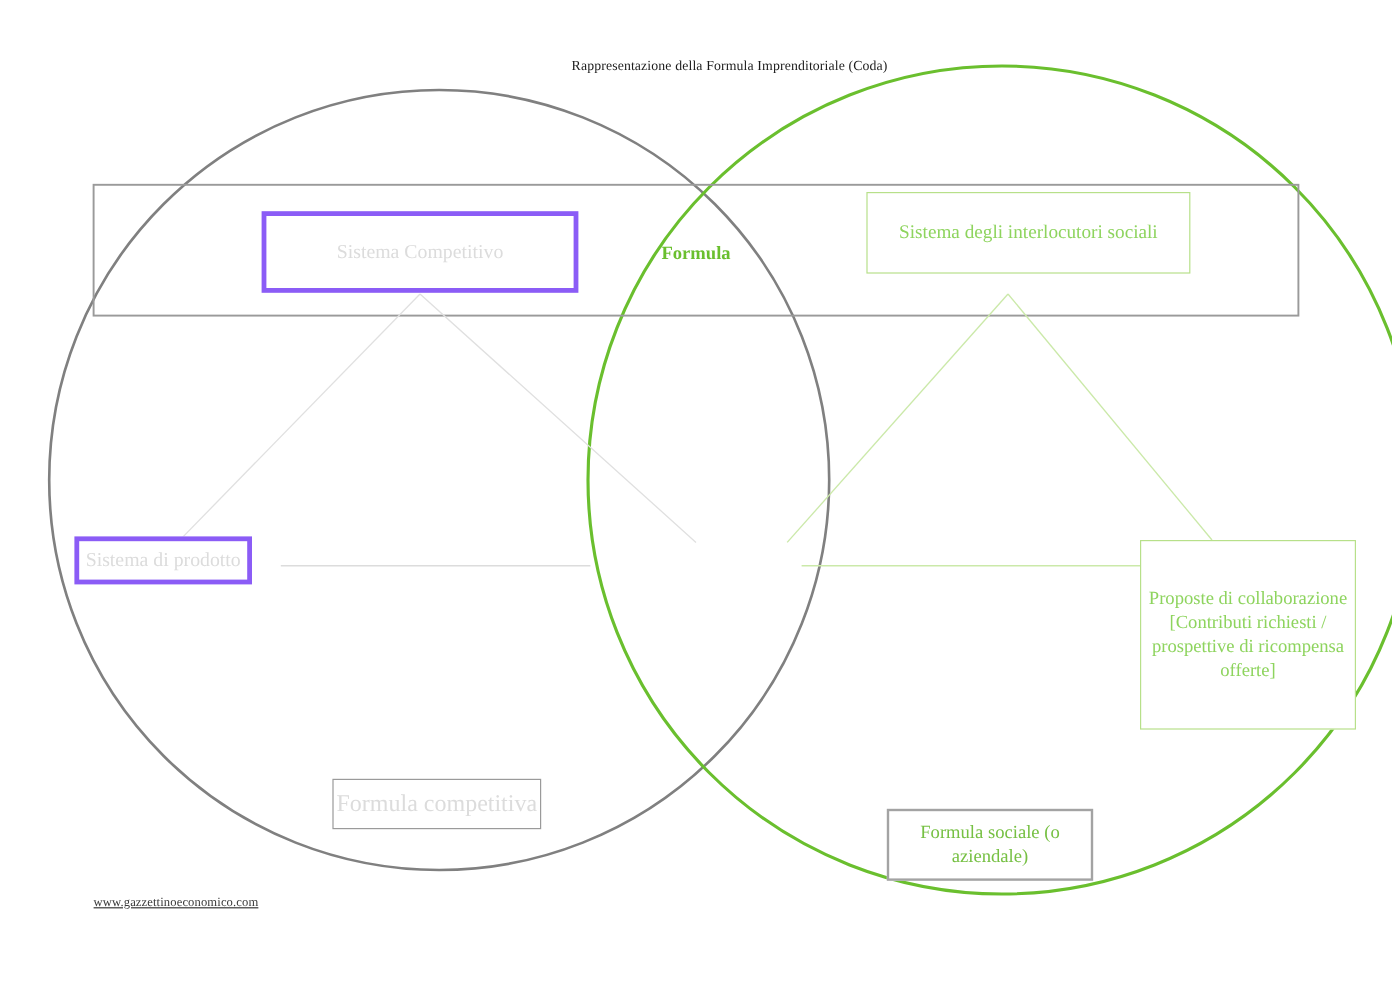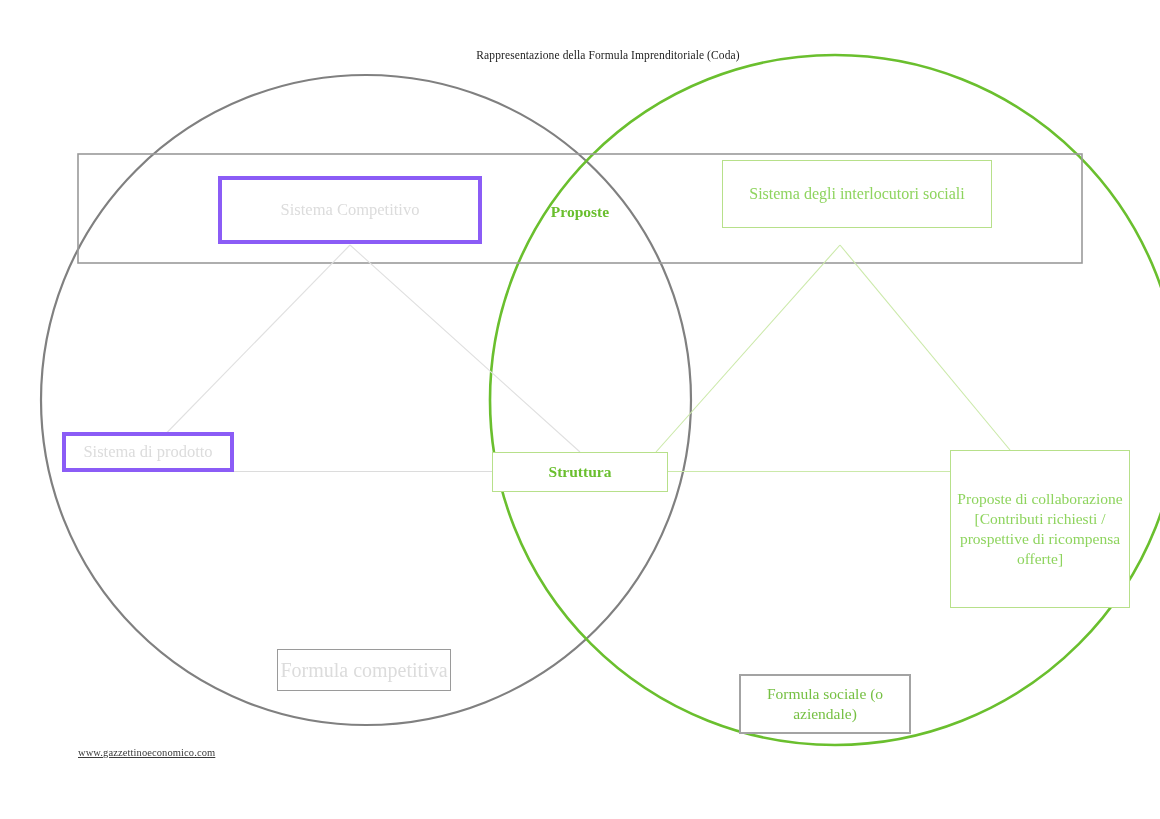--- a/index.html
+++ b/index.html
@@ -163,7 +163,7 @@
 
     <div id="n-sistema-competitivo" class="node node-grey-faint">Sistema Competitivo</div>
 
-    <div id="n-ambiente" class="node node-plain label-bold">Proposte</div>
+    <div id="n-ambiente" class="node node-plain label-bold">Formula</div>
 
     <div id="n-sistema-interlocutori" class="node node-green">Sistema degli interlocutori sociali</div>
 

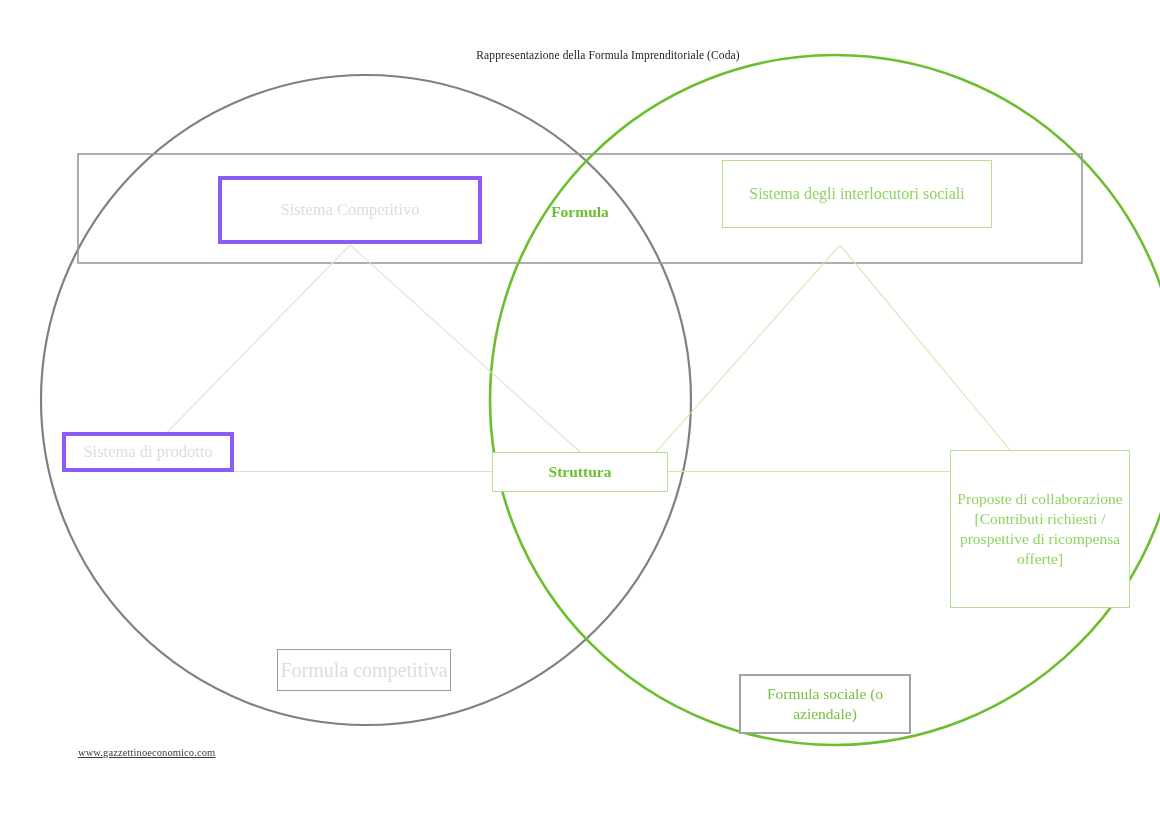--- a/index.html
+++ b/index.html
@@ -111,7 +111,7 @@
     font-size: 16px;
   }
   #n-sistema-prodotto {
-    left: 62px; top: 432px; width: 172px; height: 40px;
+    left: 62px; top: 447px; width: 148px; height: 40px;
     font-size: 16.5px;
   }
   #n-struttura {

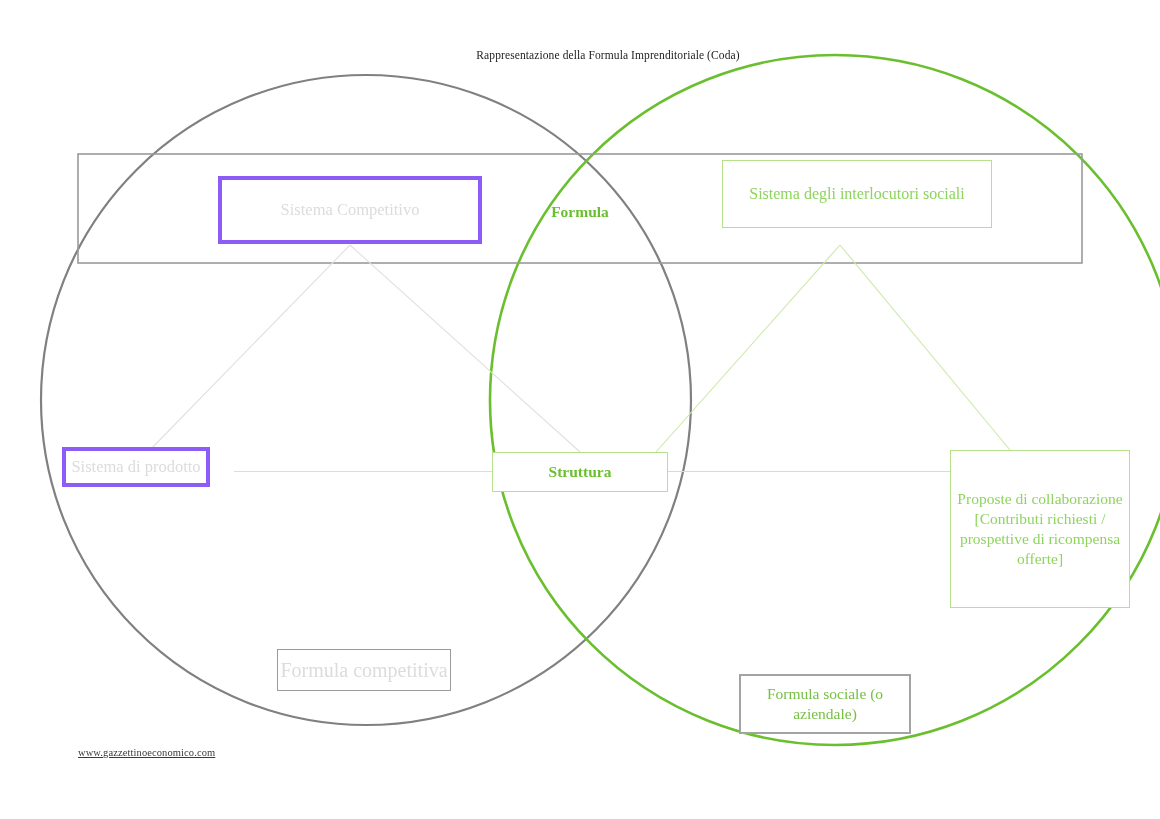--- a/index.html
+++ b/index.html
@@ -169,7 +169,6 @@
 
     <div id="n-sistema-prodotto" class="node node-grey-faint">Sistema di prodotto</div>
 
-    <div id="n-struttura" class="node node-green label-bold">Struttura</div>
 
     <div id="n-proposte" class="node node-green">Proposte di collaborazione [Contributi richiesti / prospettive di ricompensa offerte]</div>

---

[Your instructions]:
Exactly as written, set down the lines from the line holding "-111,7 +111,7 @@" to the last line of the data, both ends included, pictures excluded.

[Answer to the exercise]:
@@ -111,7 +111,7 @@
     font-size: 16px;
   }
   #n-sistema-prodotto {
-    left: 62px; top: 432px; width: 172px; height: 40px;
+    left: 62px; top: 447px; width: 148px; height: 40px;
     font-size: 16.5px;
   }
   #n-struttura {

--- a/index.html
+++ b/index.html
@@ -169,7 +169,6 @@
 
     <div id="n-sistema-prodotto" class="node node-grey-faint">Sistema di prodotto</div>
 
-    <div id="n-struttura" class="node node-green label-bold">Struttura</div>
 
     <div id="n-proposte" class="node node-green">Proposte di collaborazione [Contributi richiesti / prospettive di ricompensa offerte]</div>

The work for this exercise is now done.